In 2022, Jun Liu and Fernando Abdala described a second species, E. liuyudongi, based on a well-preserved skull with an associated lower jaw, catalogued as IVPP V 31137 in the collections of the Institute of Vertebrate Paleontology and Paleoanthropology. Few postcranial remains, including six vertebrae and some rib fragments, also come from this specimen, but they are not described by the two authors. The specific epithet is named in honor of Liu Yu-Dong, the technician who discovered the holotype specimen in 2020. This species originated from the Naobaogou Formation of Inner Mongolia, which is dated more broadly to the Lopingian epoch (which contains the Wuchiapingian). The formation is divided into three members based on cycles of sedimentation, numbere as members I, II, and III from oldest to youngest; E. liuyudongi originates from member I. Liu and colleagues had previously described a number of other new species from the middle portion of the Naobaogou Formation, which were among the 80 specimens that had been excavated from at least three field seasons after 2009.

E. mirabilis was small and short-snouted (the snout being about half of the skull length) for a therocephalian, with the type skull having a reconstructed length of approximately 11.6 cm (4.6 in), accounting for crushing and deformation in the fossil. The second known skull belonged to a smaller individual, with a length of 8 cm (3.1 in); it was probably immature, judging by the lack of fusion in the skull. The type skull of E. liuyudongi measures 7 cm (2.8 in) in length and has a shorter snout (less than 40% of the skull length).

According to the initial description, the eye socket of E. mirabilis was rather small. The branches of the postorbital and jugal that usually surround the back and bottom of the eye socket in therocephalians appear to be either very reduced or absent entirely. Meanwhile, the top of the eye socket is formed by the prefrontal, and the frontal is also small. The skull does not bear a pineal foramen. Like Whaitsia, the pterygoid and palatine of the palate are not separated from the transpalatine, further to the side of the jaw, by any sort of opening. E. liuyudongi differs from E. mirabilis in several details of these bones: the frontal bone separates the prefrontal from contacting the postorbital, and the postorbital fenestrae at the back of the skull are slit-like instead of rounded. Additionally, the epipterygoid and prootic of the braincase are disconnected in E. liuyudongi.

Although the skulls of E. mirabilis are incompletely preserved, CT scanning suggests that each premaxilla held five incisors, with the sockets becoming progressively larger from the first to the fifth incisor. Like other theriodonts, the crowns of the incisors are conical; they also lack serrations, unlike gorgonopsians and scylacosaurian therocephalians. The interior edge of the incisors seems to be slightly concave, and the back edge appears to have a ridge. The smaller specimen has a displaced incisor preserved within its nasal cavity; it is more strongly recurved and has wear marks on its top edge, suggesting that it is probably a lower incisor. Its fourth incisor also has a replacement tooth growing behind it, accompanied by resorption of the root.

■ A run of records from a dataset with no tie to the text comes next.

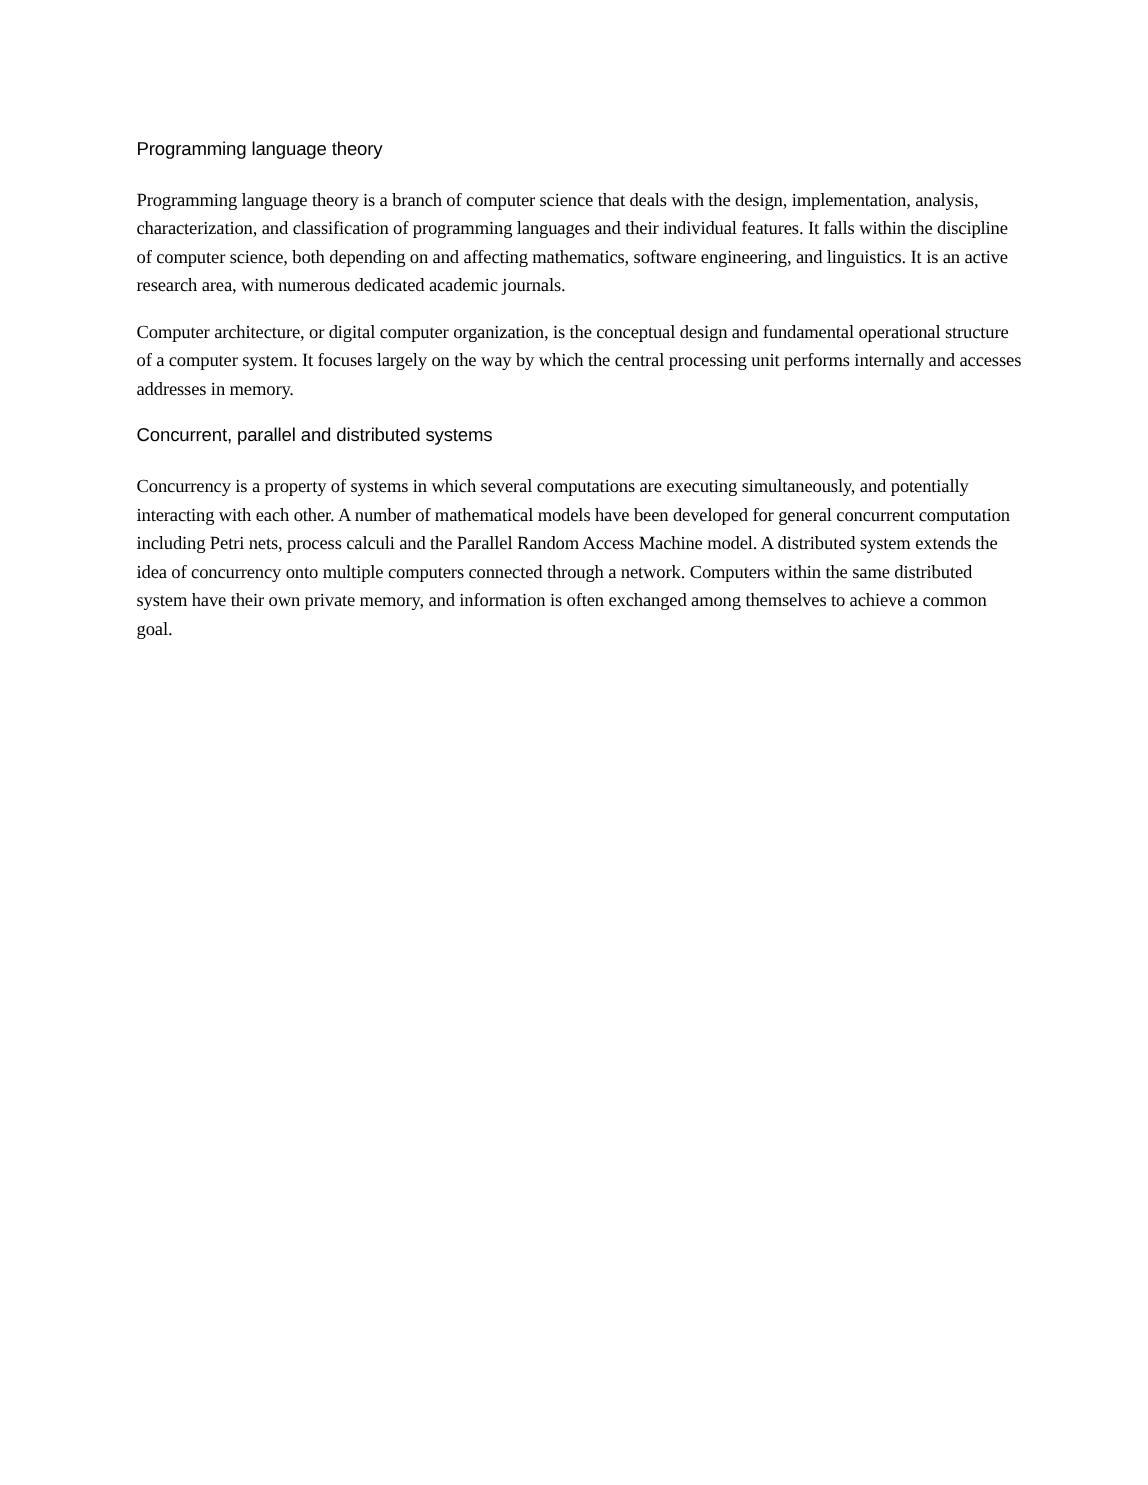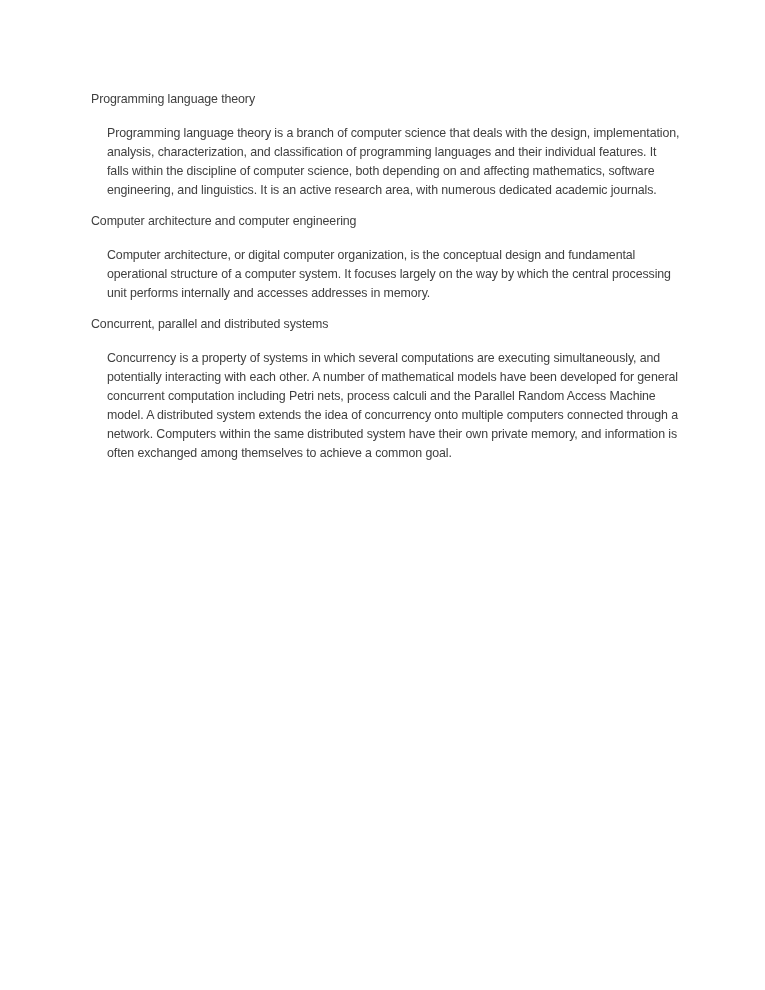"Programming language theory" .page { color: #404040 -> #000000 }
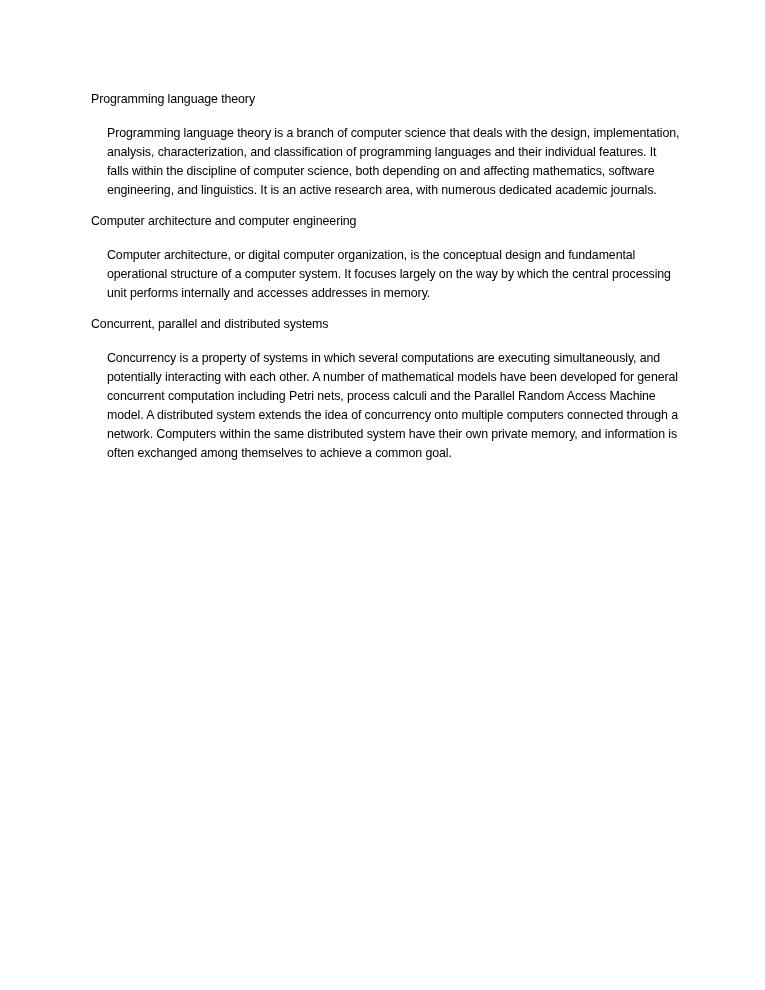"Programming language theory is a" .para { font-family: none -> Liberation Serif, serif; margin: 0 0 12px 16px -> 0 0 12px 0 }
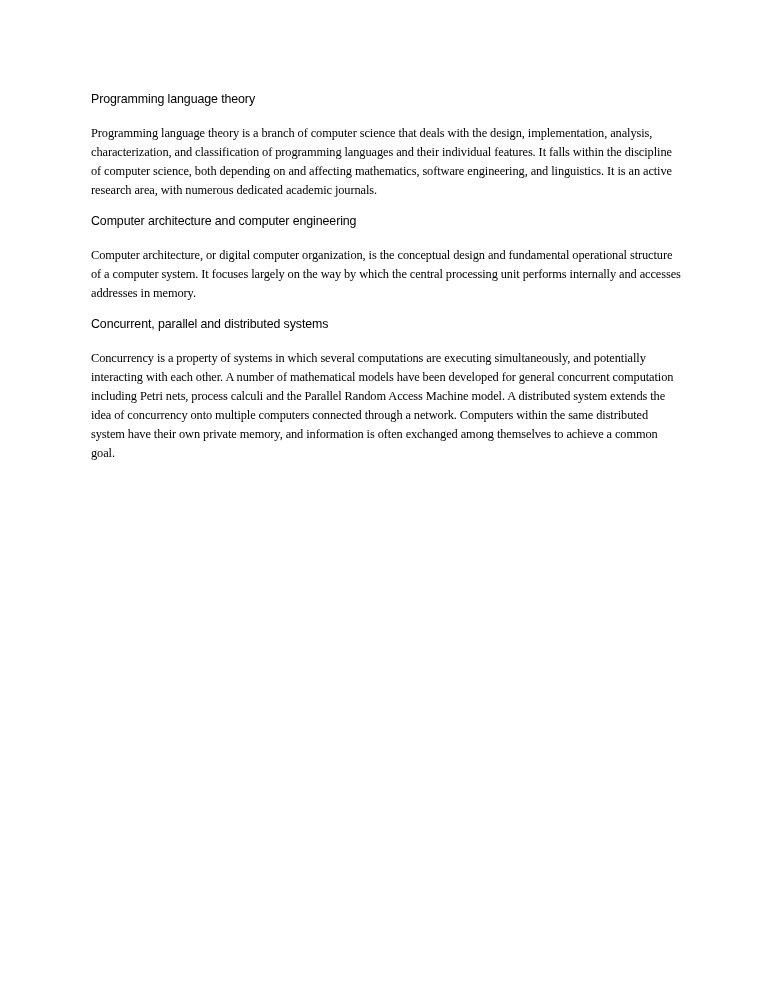"Computer architecture and computer" p.heading { html: <p>Computer architecture and computer engineering</p> -> none }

The type specimen of E. mirabilis preserves the right canine. Like other therocephalians, its canine was very large, resulting in a specialized predatory lifestyle that incorporates a sabertooth bite into prey killing. It is round in cross-section, and bears a prominent ridge on the side of its front surface. Immediately beside this ridge is a shallow depression that becomes wider near the top of the tooth, which is probably the same structure as the groove interpreted by some authors. Unlike E. mirabilis, however, the canines of E. liuyudongi had neither ridges nor grooves. Theriodonts usually replace their teeth in an alternating (or distichial) pattern, such that the canine tooth is always functional; both skulls of E. mirabilis show no sign of any replacement canines developing, suggesting that it was reliant on having both canines present and functional simultaneously.